Chiefly British: To release or exempt from duty because of ill health:

  • I was not quite sick enough to be invalided out, even though I was of no more use (Mary Lee Settle).
  • 7
    I have now corrected that Wikipedia page to use the right verb. OED doesn't mention that invalidate has ever been used to mean "transfer as an invalid". The OP's find is an error.
    – Andrew Leach
    Feb 6, 2023 at 16:54
  • 4
    And yet, you will find the expression invalidated home with this sense in quite a few books... But I agree that invalided home is the idiomatic way to say it.
    – fev
    Feb 6, 2023 at 16:59
  • 2
    @fev I clicked your link and the very first result doesn't have the meaning you suggest. "For example, courts have invalidated home rule ordinances " The home rule ordinances are being invalidated.
    – Eric Nolan
    Feb 7, 2023 at 10:48
  • 1
    @EricNolan There are many results there. You need to scroll down and you will see what I mean. I am just saying that people do use this phrase in written texts. I personally wouldn't.
    – fev
    Feb 7, 2023 at 10:50

The rest of the paragraph, specifically the next sentence, gives context and makes the meaning fairly clear.
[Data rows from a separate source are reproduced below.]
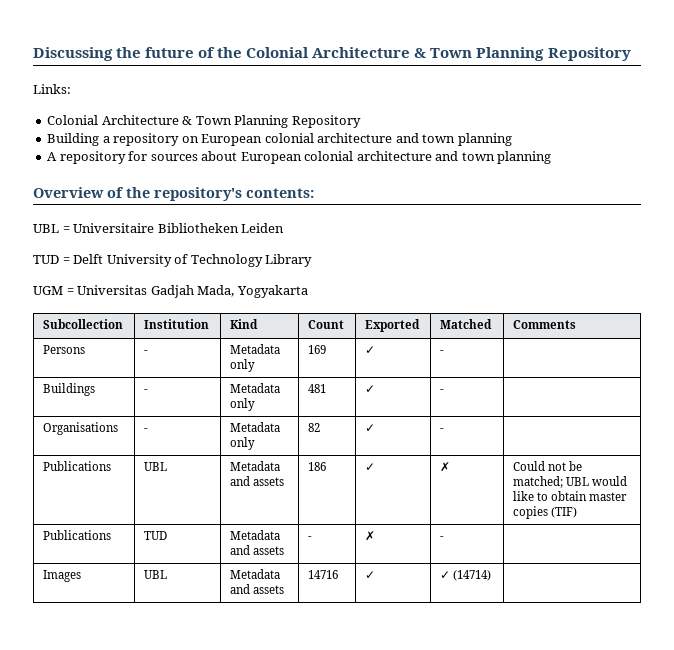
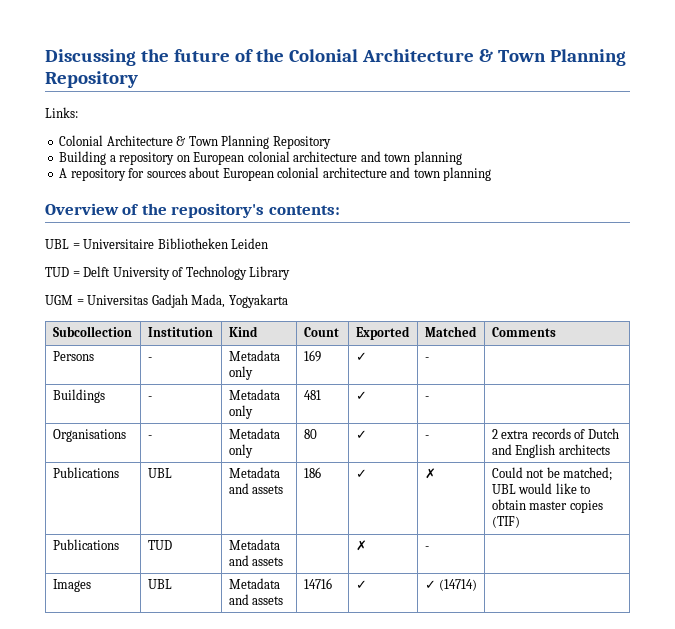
[308,423,321,432] [365,424,376,432] [440,428,445,432] 82 | ✓ | - | -> [303,429,317,439] [355,430,367,439] [424,435,429,439] [491,428,619,439] [491,444,610,458] 80 | ✓ | - | 2 extra records of Dutch and English architects
[308,536,313,540] - -> (284, 561) none

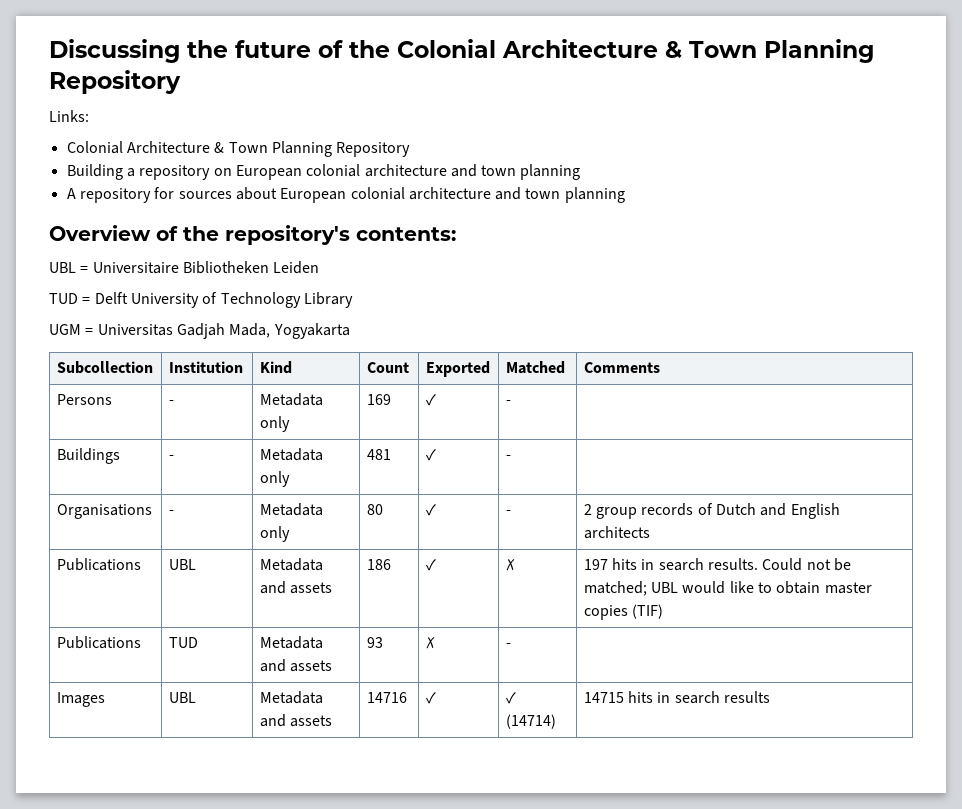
[501,430,529,439] extra -> [596,507,638,519] group
(436, 473) none -> [583,558,759,571] 197 hits in search results.
(284, 561) none -> [366,637,383,648] 93
(478, 585) none -> [583,691,771,704] 14715 hits in search results

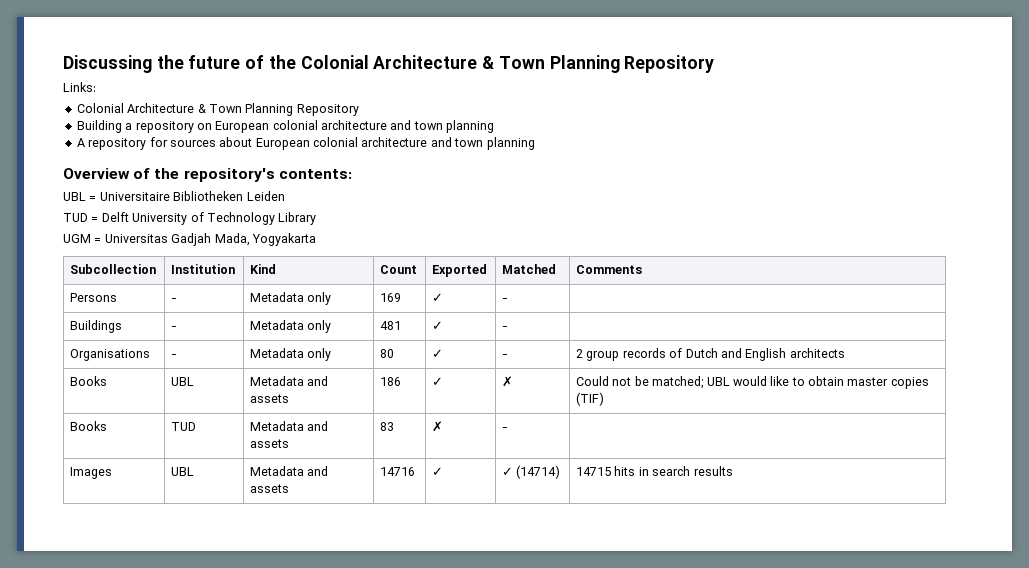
[56,558,141,571] Publications -> [70,376,108,386] Books
[583,558,759,571] 197 hits in search results. -> (514, 381) none
[56,636,141,649] Publications -> [70,421,108,431] Books
[366,637,383,648] 93 -> [380,422,395,431] 83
The heavy drain, physical and mental, in keeping squadrons on the East African coast was reflected in the loss of 282 officers and men in the ten years 1875-85; and this did not include these invalidated home. Navy personnel, wracked by fever, sunstroke and dysentery, were forced to retire prematurely and live on a small pittance.

"Invalidated home" means sent home due to illness because they were incapable of duty


The expression is: to be invalidated home

In other words, to be removed from fighting due to being an invalid and being sent back home.

From the Parish Magazine October 1918:

“Frank Robinson joined The Herts Territorials in February of 1914, and was among those camping in Ashridge Park. Just before the war began at the commencement of hostilities his regiment was mobilised and he was in France by November 1914. He was invalidated home,but returned to the front later on, and was attached to the tanks, and killed in action on June 11th 1918 and buried in a cemetery about eight miles behind the line.


About John WatsonGo back to names list Even in the modern day adaption, John Watson (played by Martin Freeman) is still Sherlock’s loyal friend. He is a doctor and ex-soldier, having been invalidated home after being shot in the shoulder in Afghanistan.

Baby names_UK

A Beswick man who had been invalidated home told the story of how he had come face to face with the enemy on the Western Front.

Private Peter Monks described how out of 500 men he had travelled out with, few had not been either killed injured or taken prisoner and how he had been in the trenches for a month.


[As far as I can tell, this is a British expression.]

  • See other answers, the word should be "invalided". "Invalidated" is a malapropism. Feb 13, 2023 at 1:44
  • @ConcreteGannet You may be right or it may be that both are found or that there are varieties of English differences. The OED might point the way on this.